─── The data
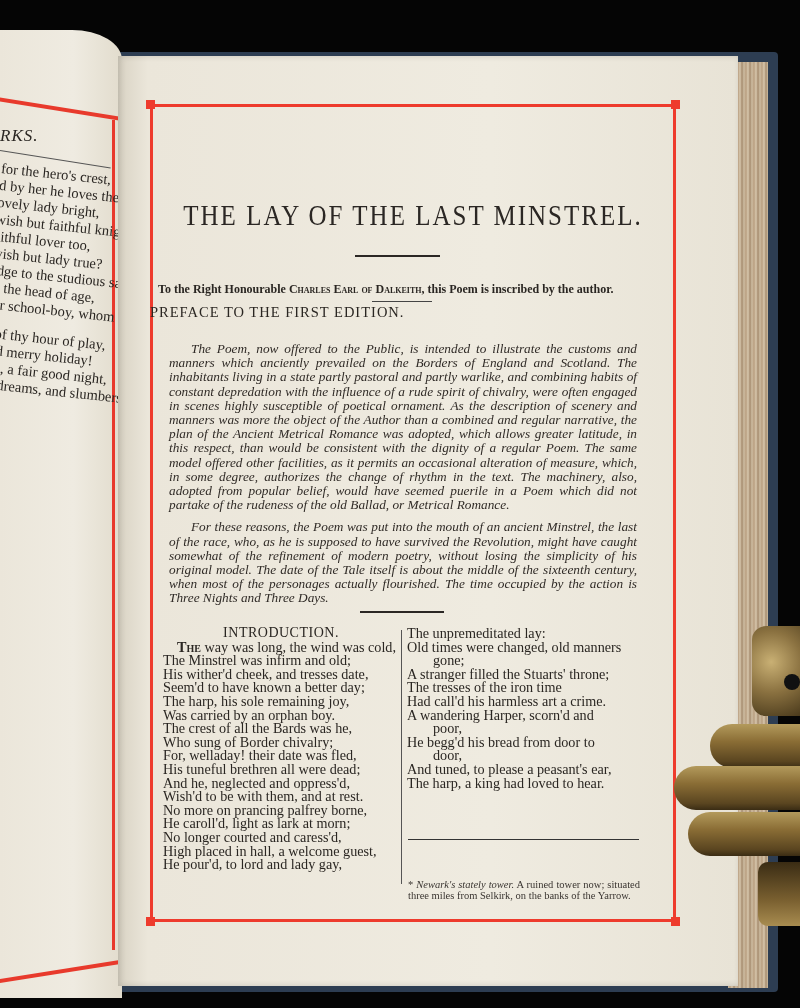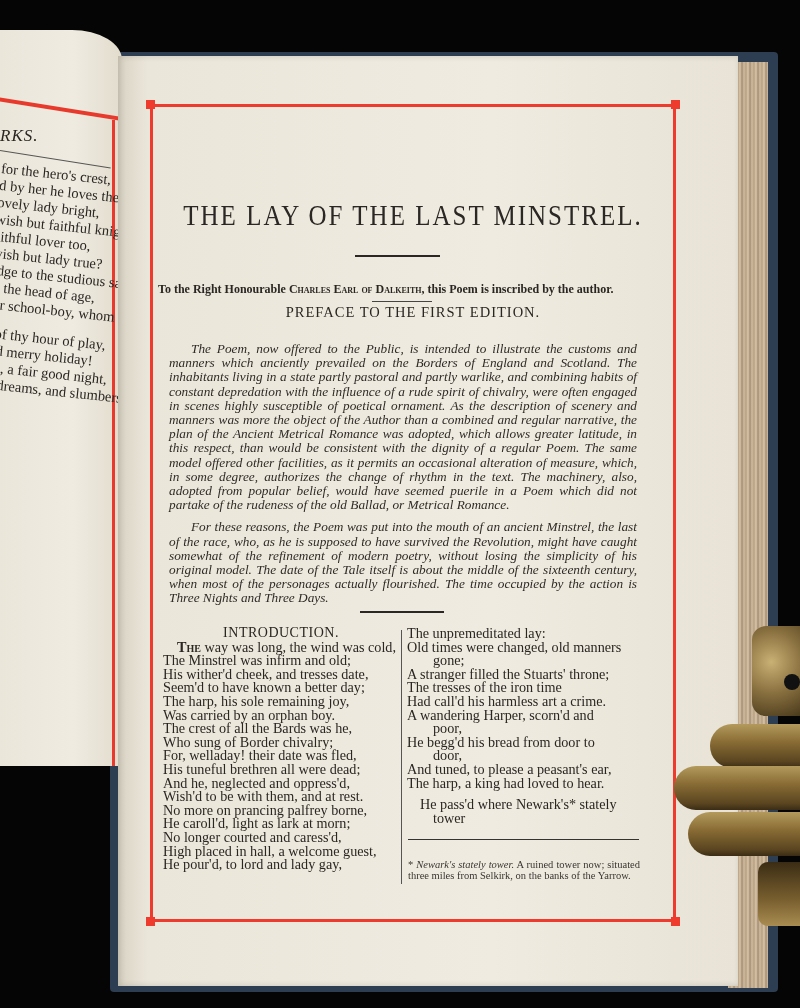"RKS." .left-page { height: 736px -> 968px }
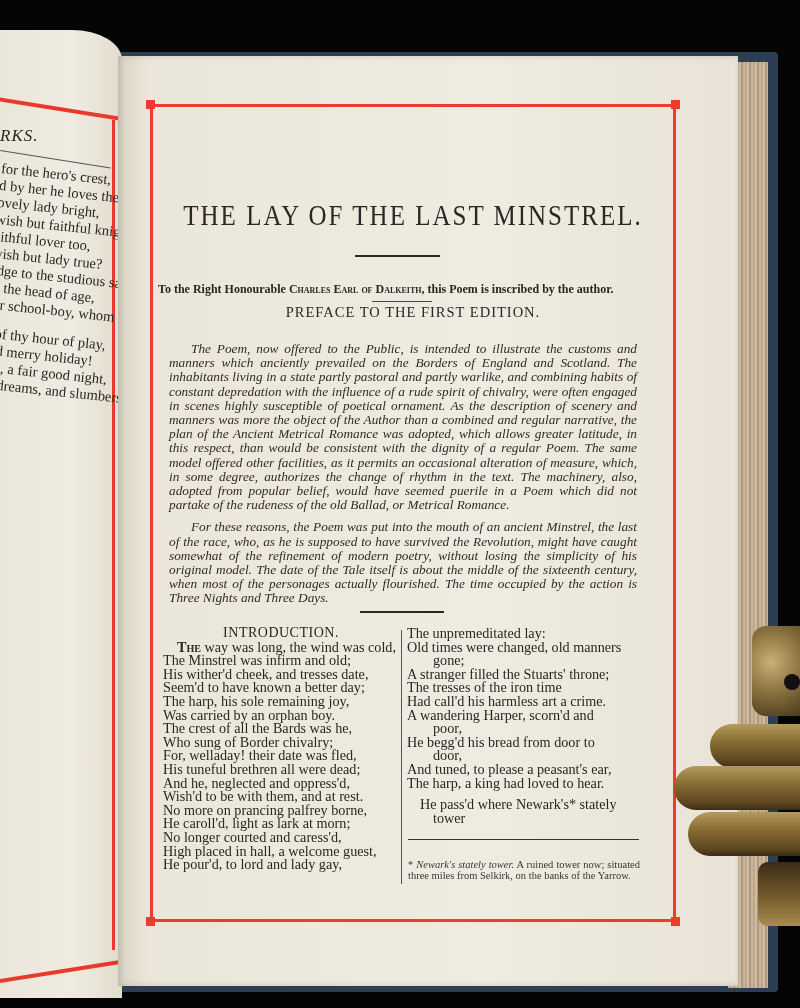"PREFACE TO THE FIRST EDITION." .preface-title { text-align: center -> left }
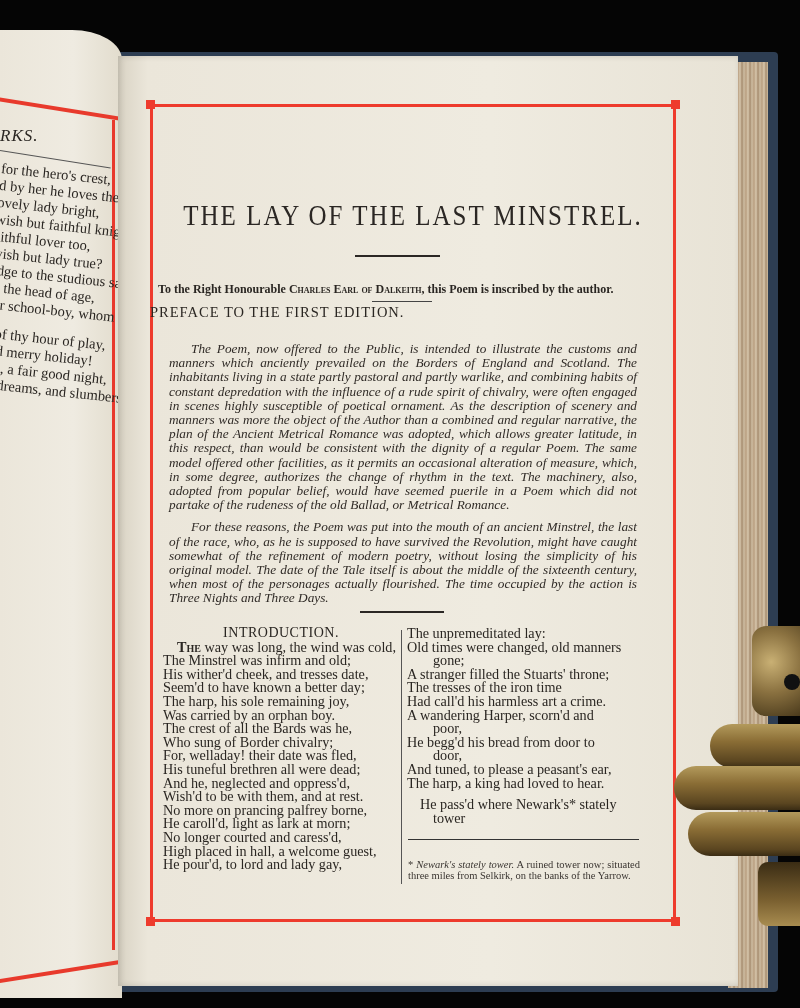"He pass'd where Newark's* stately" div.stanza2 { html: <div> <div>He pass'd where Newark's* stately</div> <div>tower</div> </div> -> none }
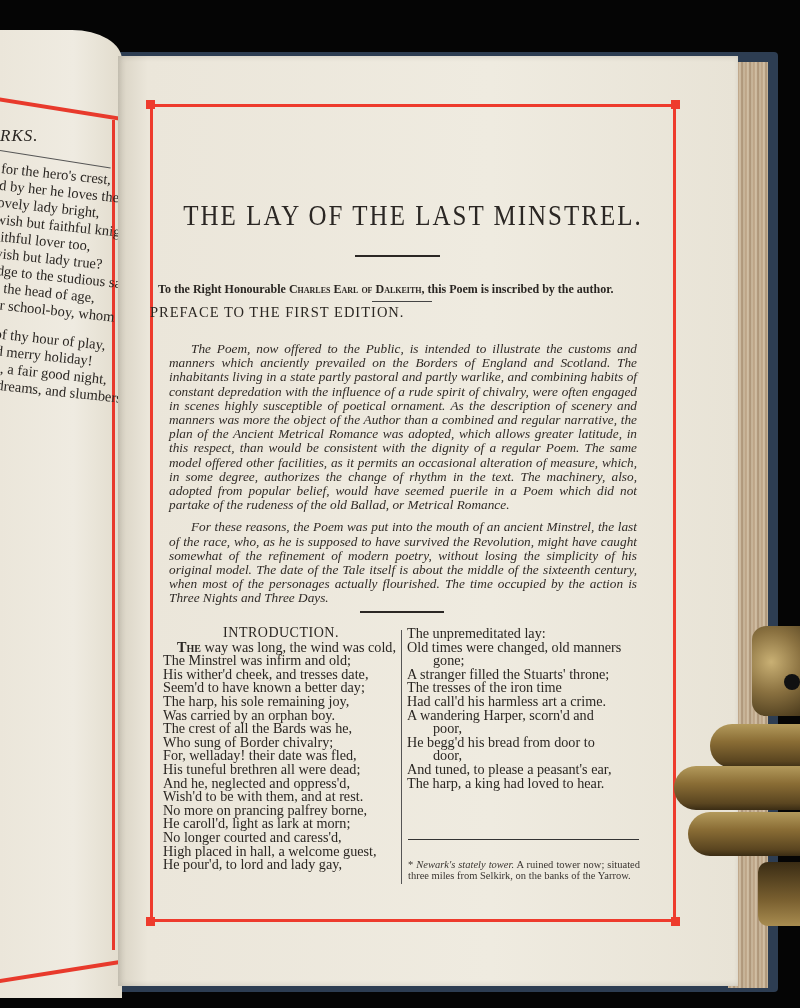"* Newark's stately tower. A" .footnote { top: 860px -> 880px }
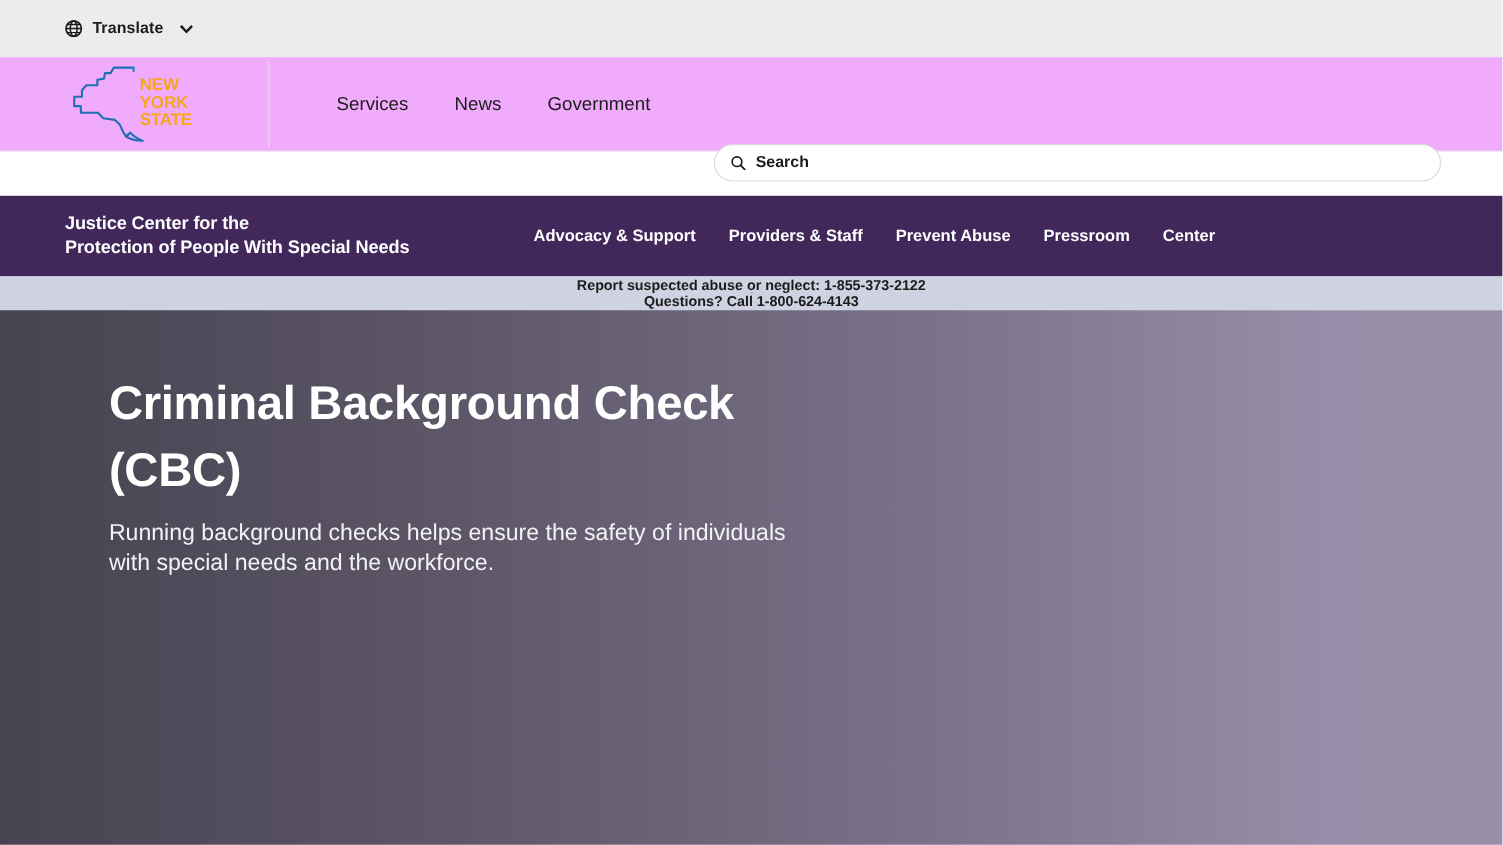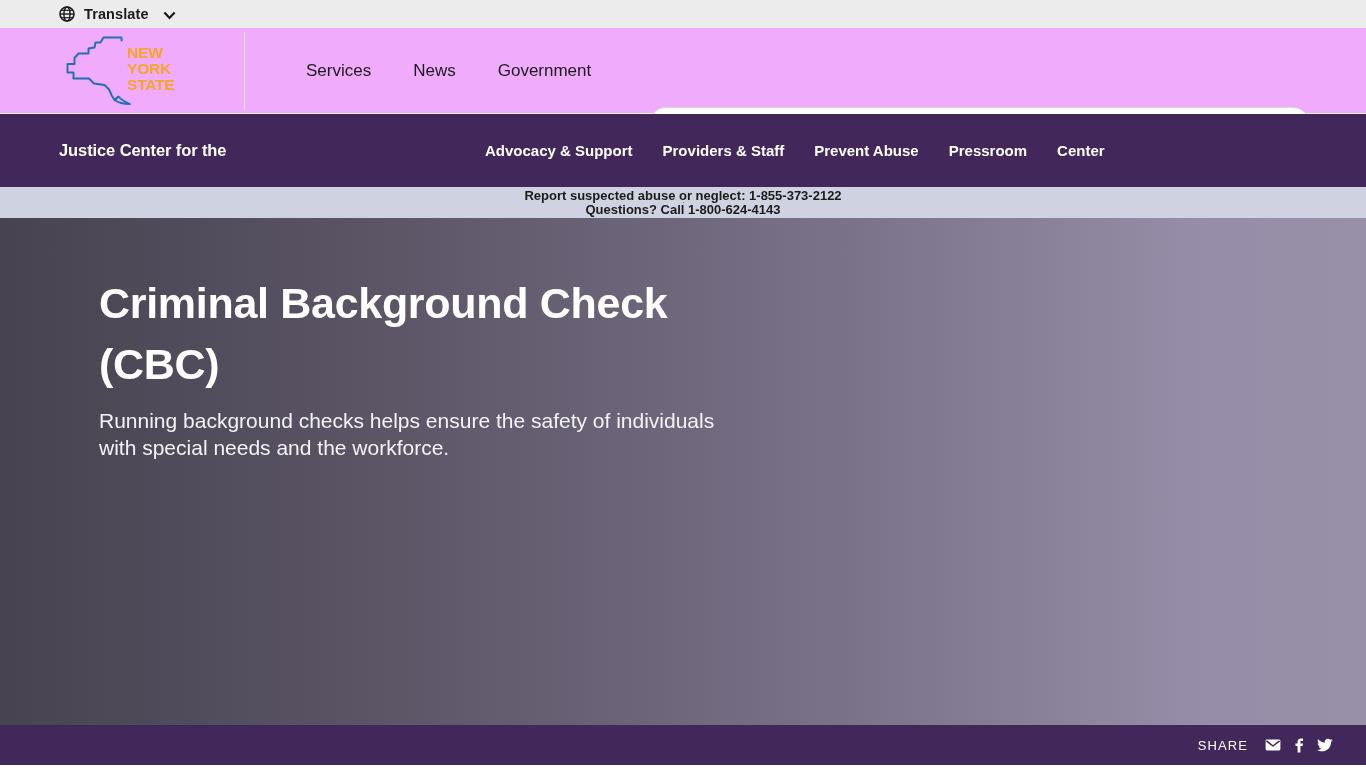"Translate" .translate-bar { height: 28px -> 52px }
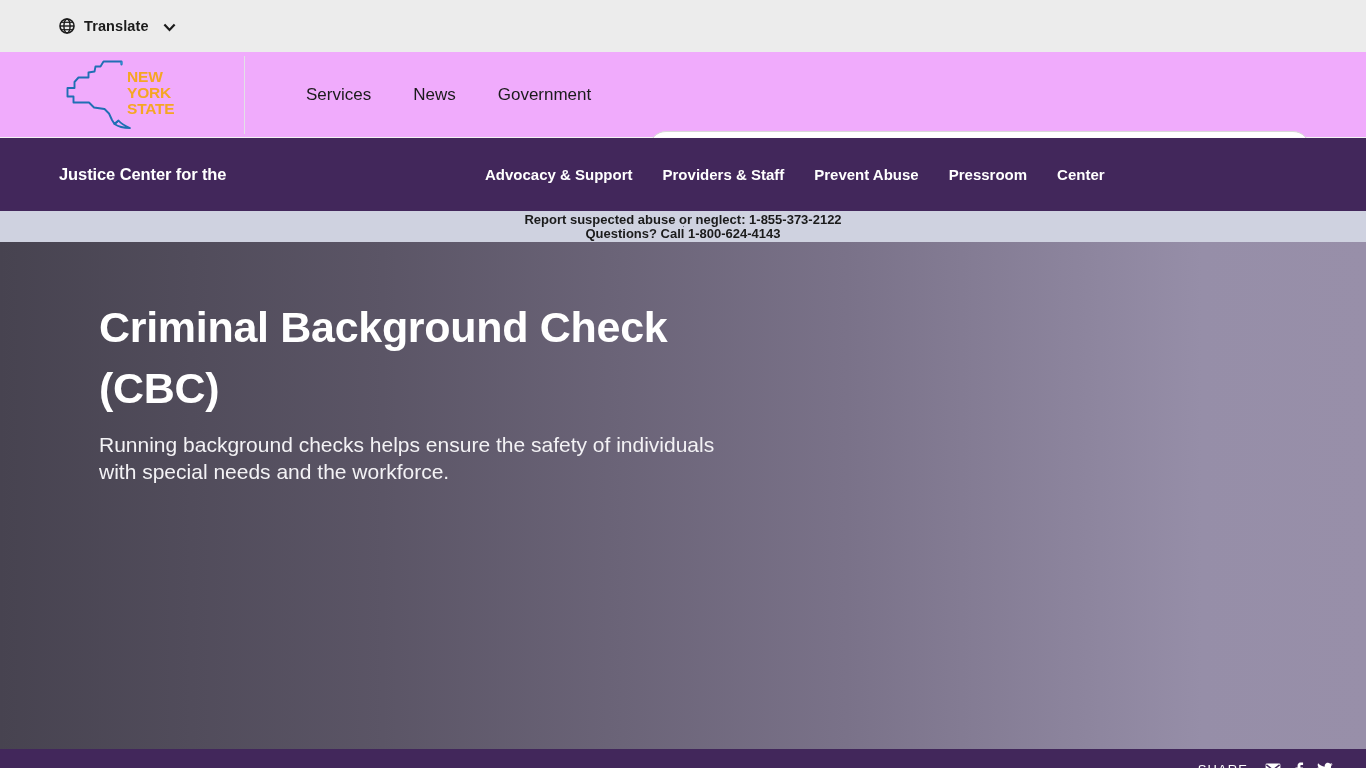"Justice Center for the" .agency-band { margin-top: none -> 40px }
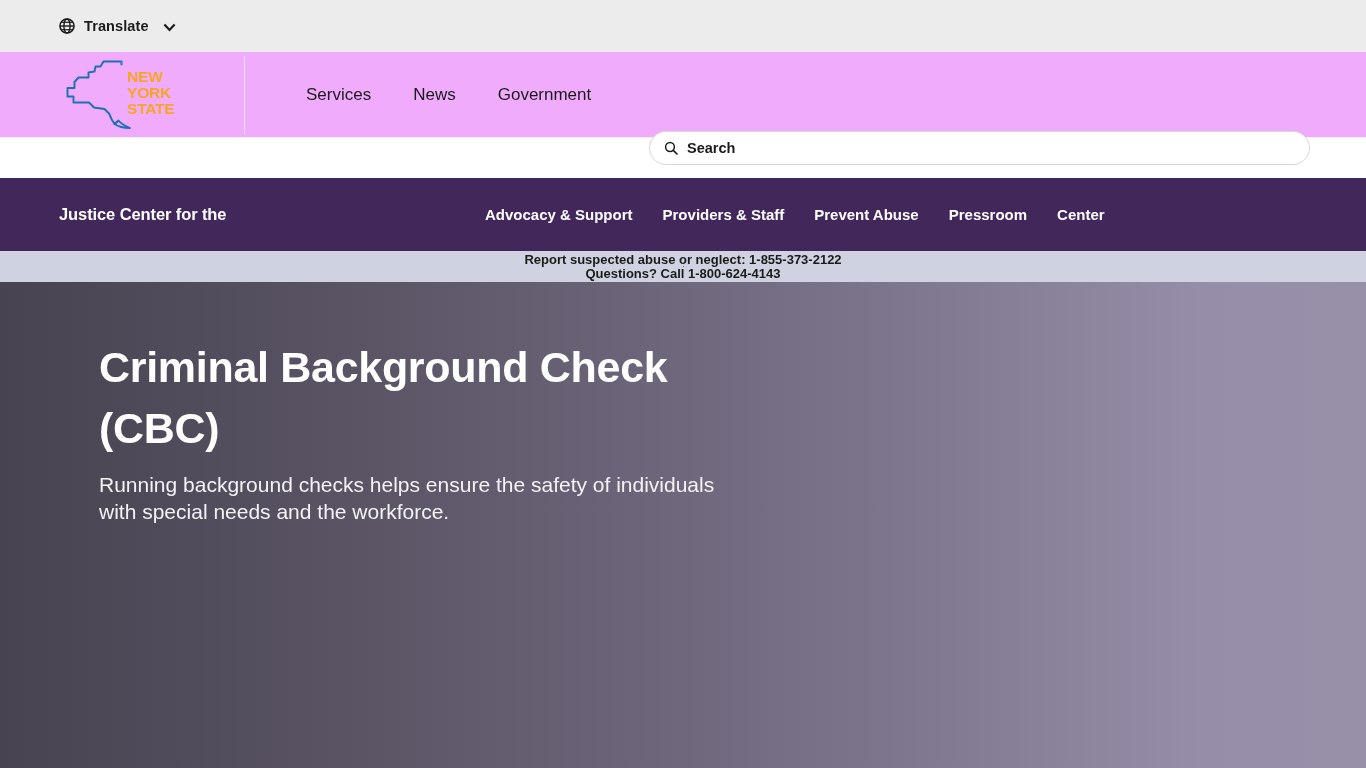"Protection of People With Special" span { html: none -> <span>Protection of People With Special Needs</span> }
──────
What is being asked |
Working from the entries above, please transcribe only the lines from the line with "TO THE FIRST" through the line with "html: <div> <div>He", exactly, with both end lines and without pictures.

Written answer |
"PREFACE TO THE FIRST EDITION." .preface-title { text-align: center -> left }
"He pass'd where Newark's* stately" div.stanza2 { html: <div> <div>He pass'd where Newark's* stately</div> <div>tower</div> </div> -> none }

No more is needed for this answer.